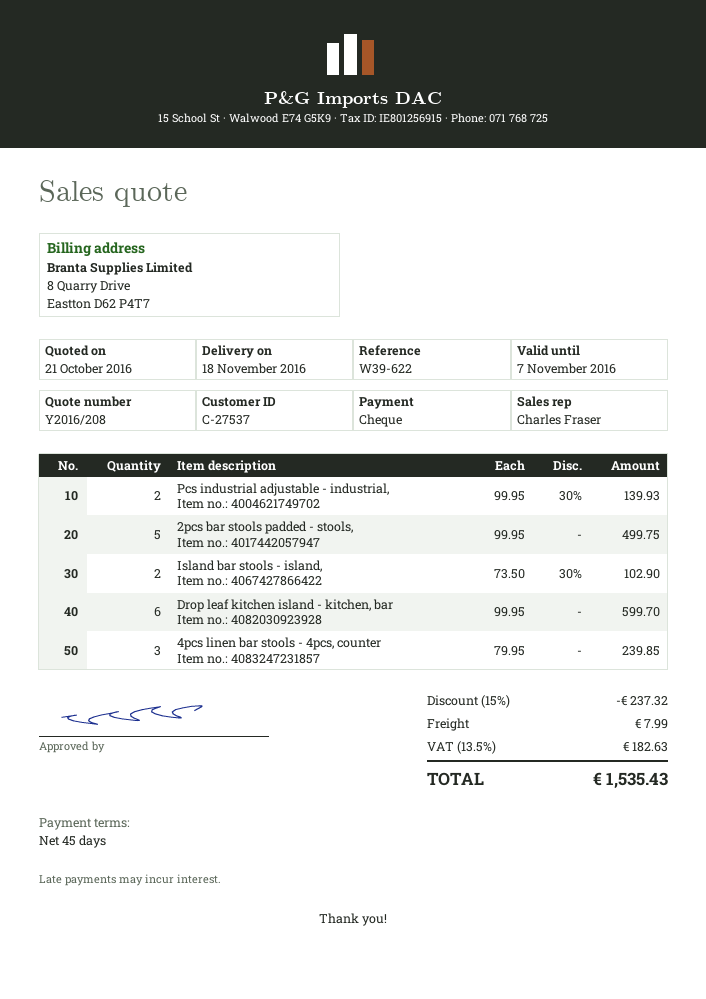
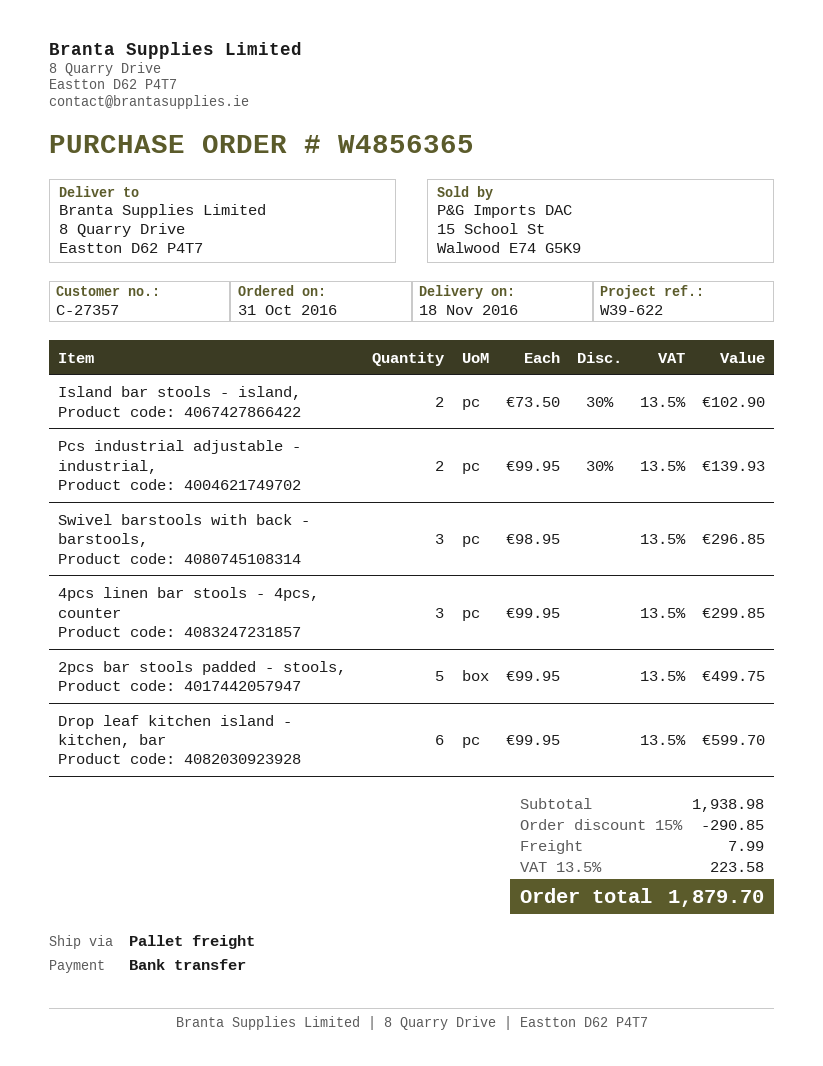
customer number: C-27537 -> C-27357
payment method: cheque -> bank transfer
4pcs linen bar stools - 4pcs, counter: 3 x 79.95 = 239.85 -> 3 x 99.95 = 299.85
Swivel barstools with back - barstools,: none -> 3 x 98.95 = 296.85
discount: 15% = 237.32 -> 15% = 290.85
tax: 13.5% = 182.63 -> 13.5% = 223.58
total: 1535.43 -> 1879.70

Task goal
Go through the listing above and retype each line exactly, apart from the pictures.

Expected output
customer number: C-27537 -> C-27357
payment method: cheque -> bank transfer
4pcs linen bar stools - 4pcs, counter: 3 x 79.95 = 239.85 -> 3 x 99.95 = 299.85
Swivel barstools with back - barstools,: none -> 3 x 98.95 = 296.85
discount: 15% = 237.32 -> 15% = 290.85
tax: 13.5% = 182.63 -> 13.5% = 223.58
total: 1535.43 -> 1879.70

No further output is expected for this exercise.